DATA PROVIDED:
================================

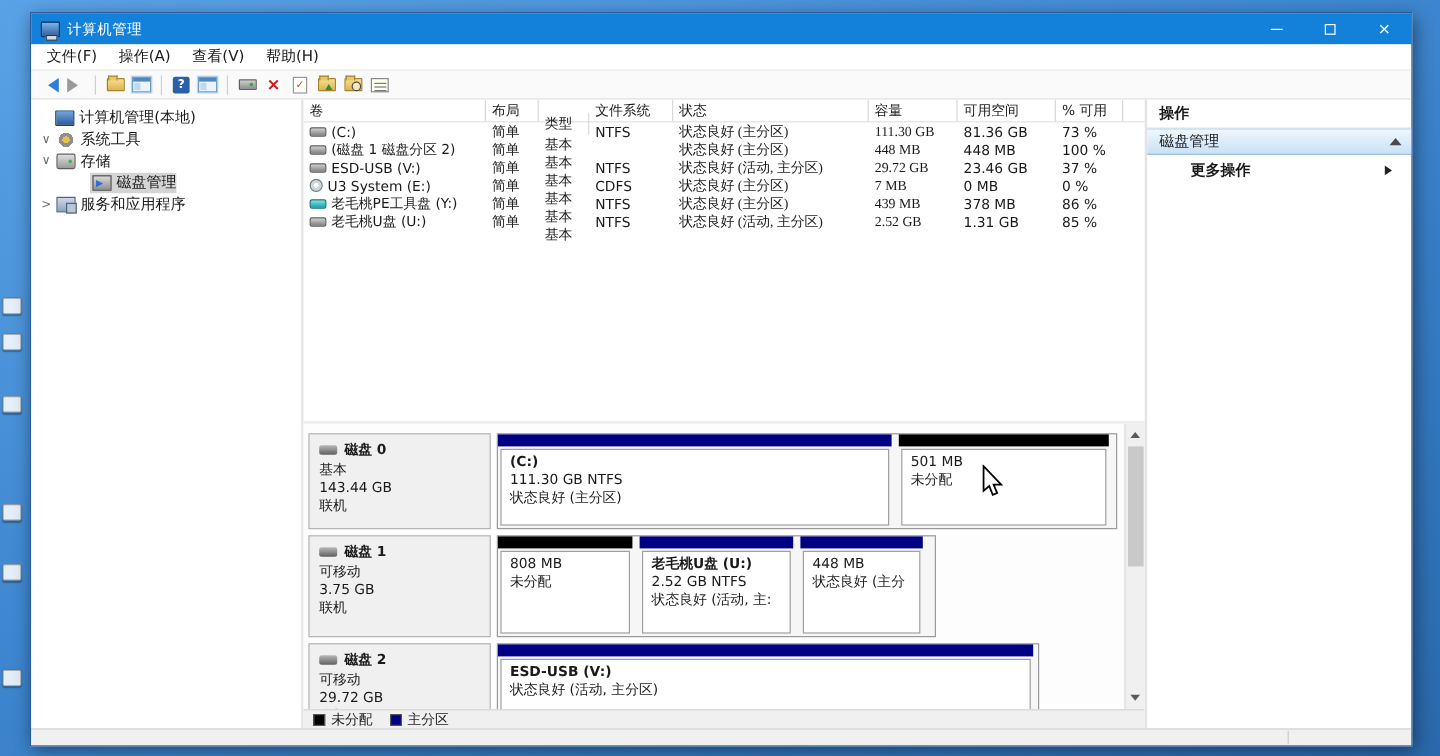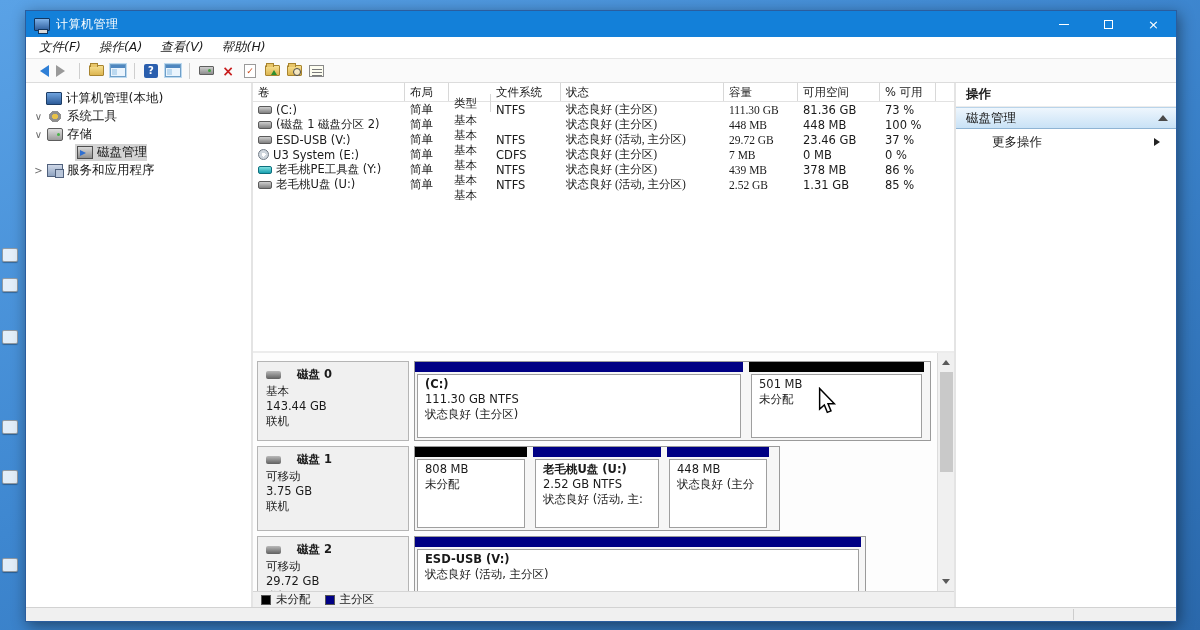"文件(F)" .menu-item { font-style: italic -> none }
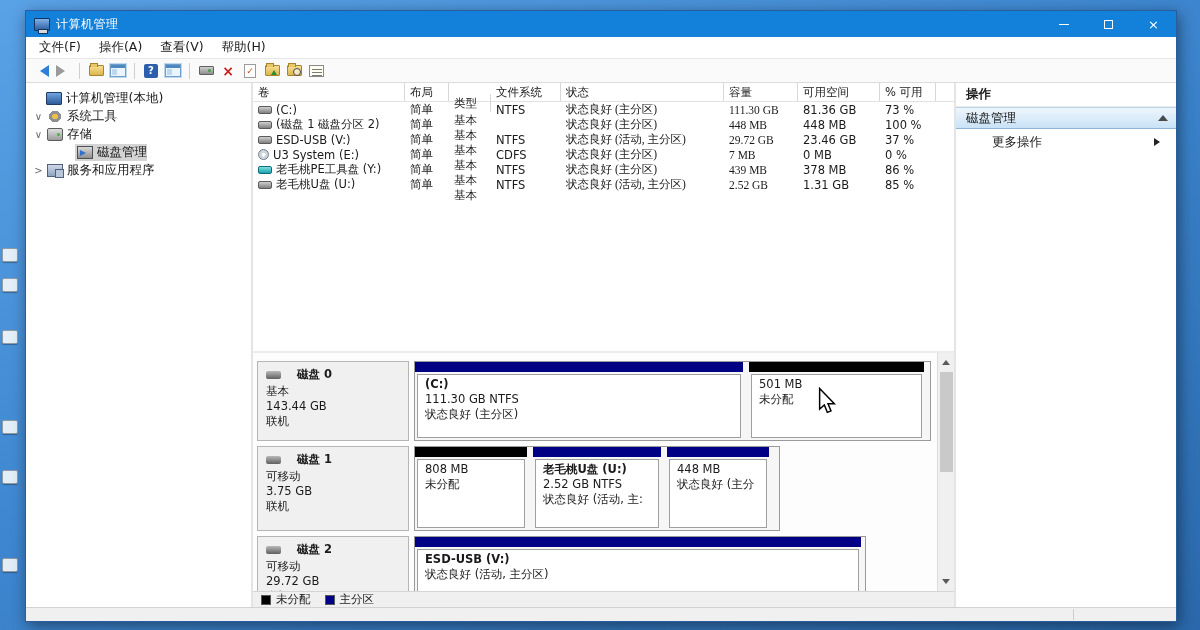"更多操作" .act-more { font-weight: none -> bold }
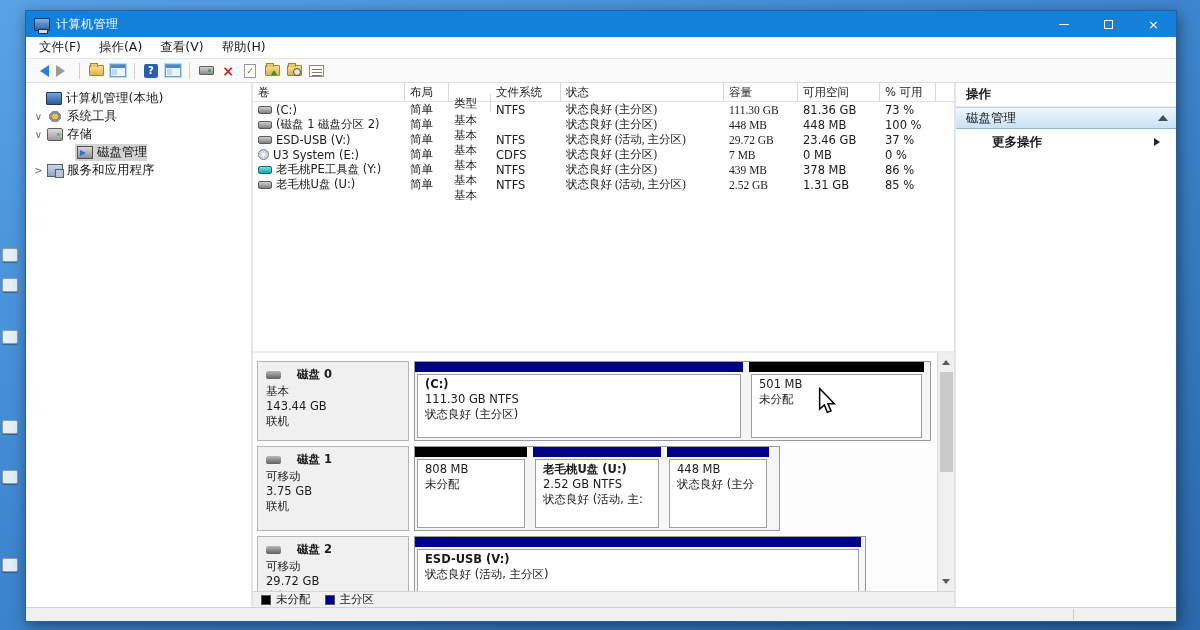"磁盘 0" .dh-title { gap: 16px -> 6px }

================================

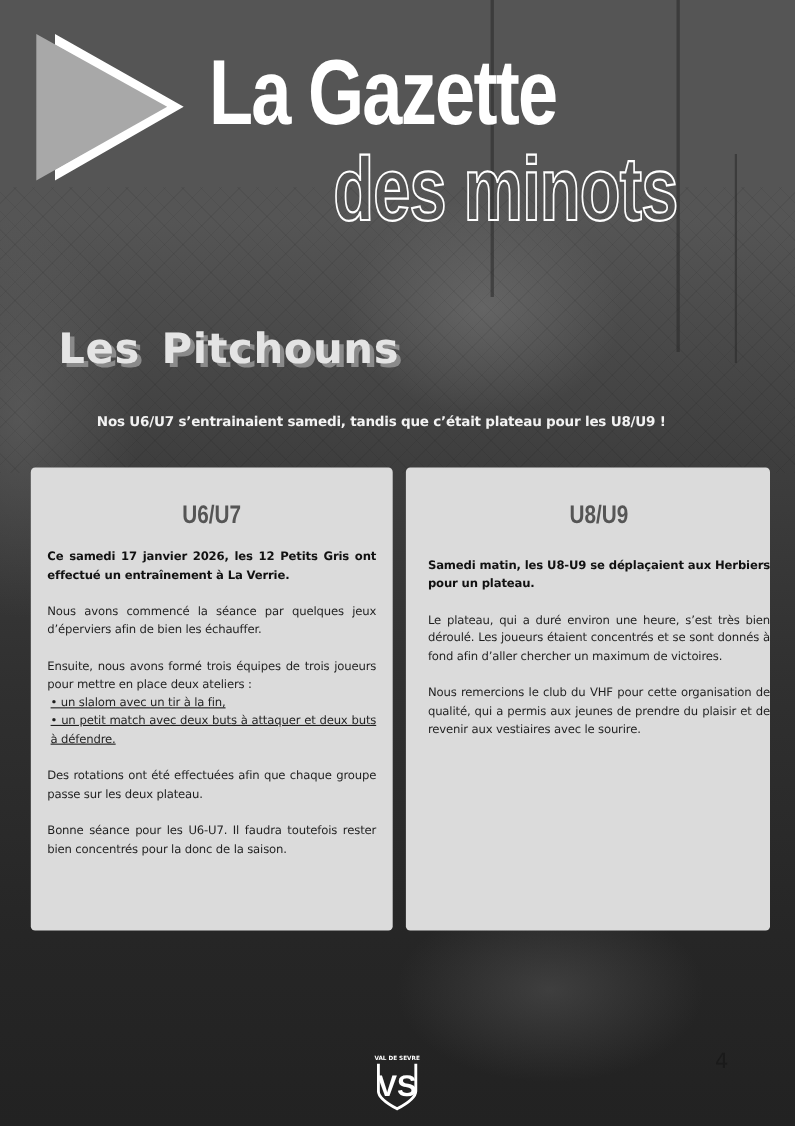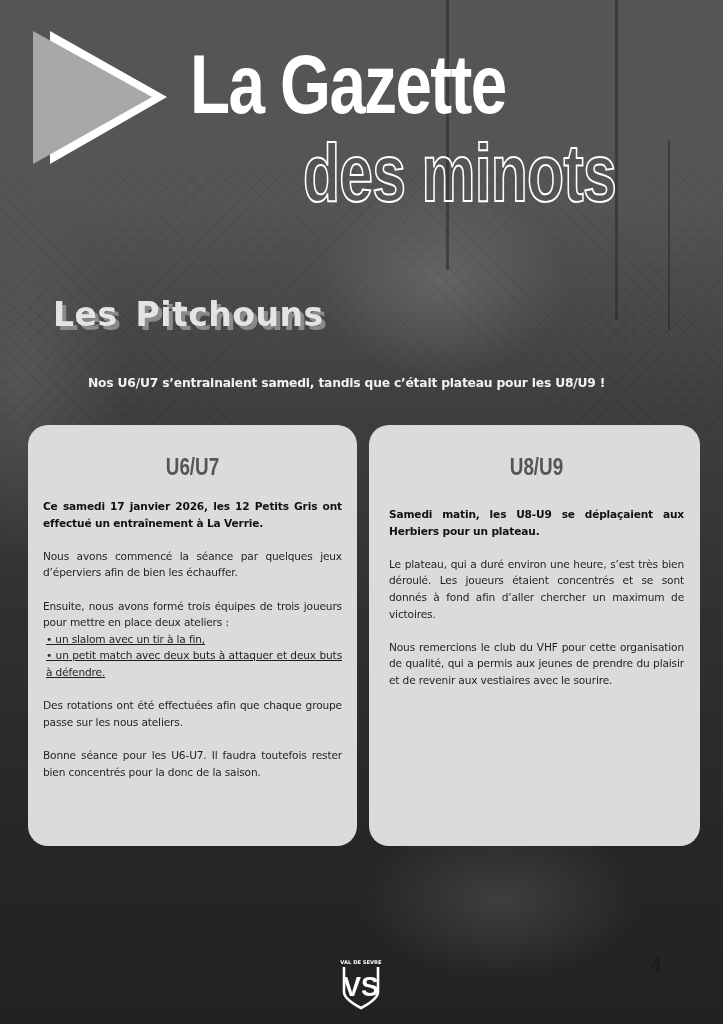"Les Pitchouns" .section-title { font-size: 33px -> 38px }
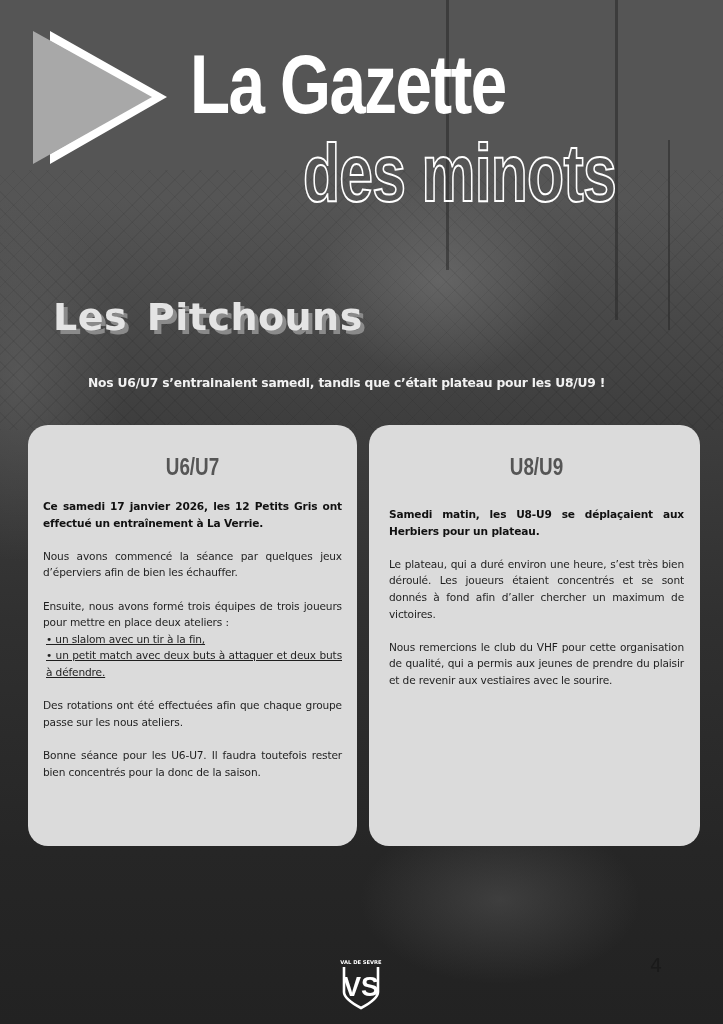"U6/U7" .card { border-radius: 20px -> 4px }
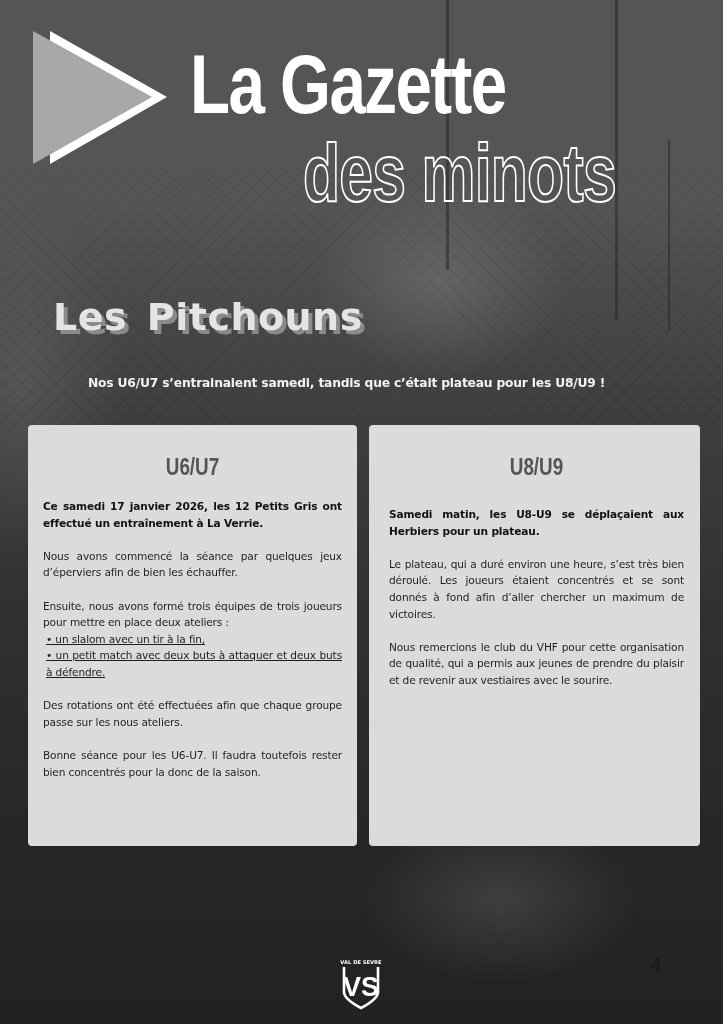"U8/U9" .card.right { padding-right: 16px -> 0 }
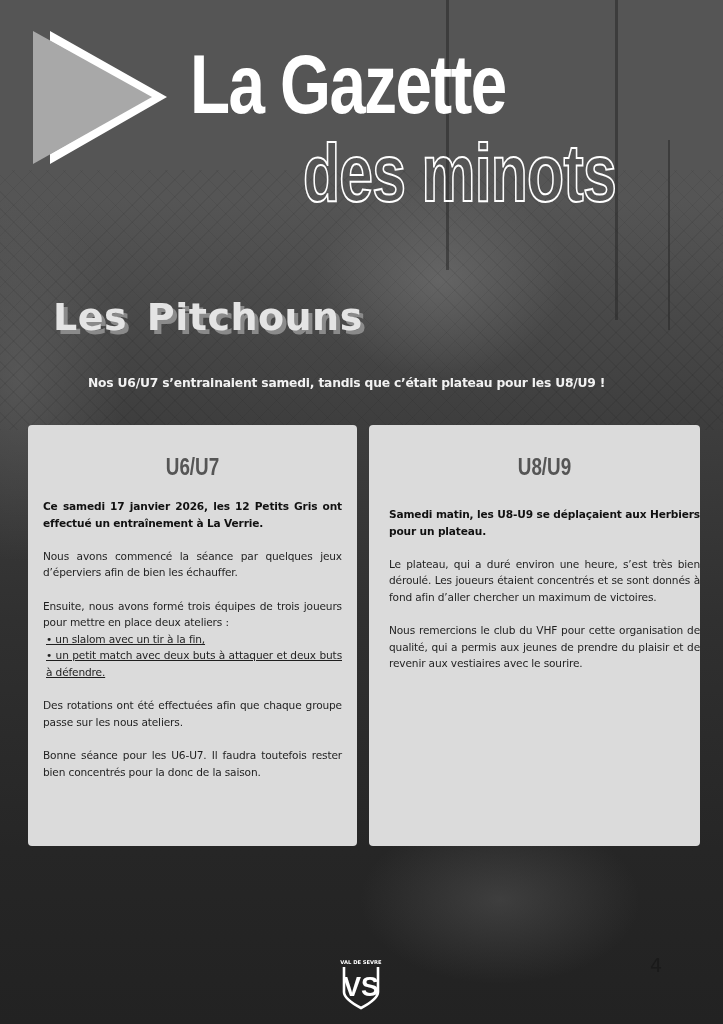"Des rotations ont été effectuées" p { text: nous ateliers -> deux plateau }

================================

Would you copy the lines above exactly, starting with the one that has "font-style: italic ->" and ending with the one that has "gap: 16px ->", both included, without the pictures?

ANSWER:
"文件(F)" .menu-item { font-style: italic -> none }
"更多操作" .act-more { font-weight: none -> bold }
"磁盘 0" .dh-title { gap: 16px -> 6px }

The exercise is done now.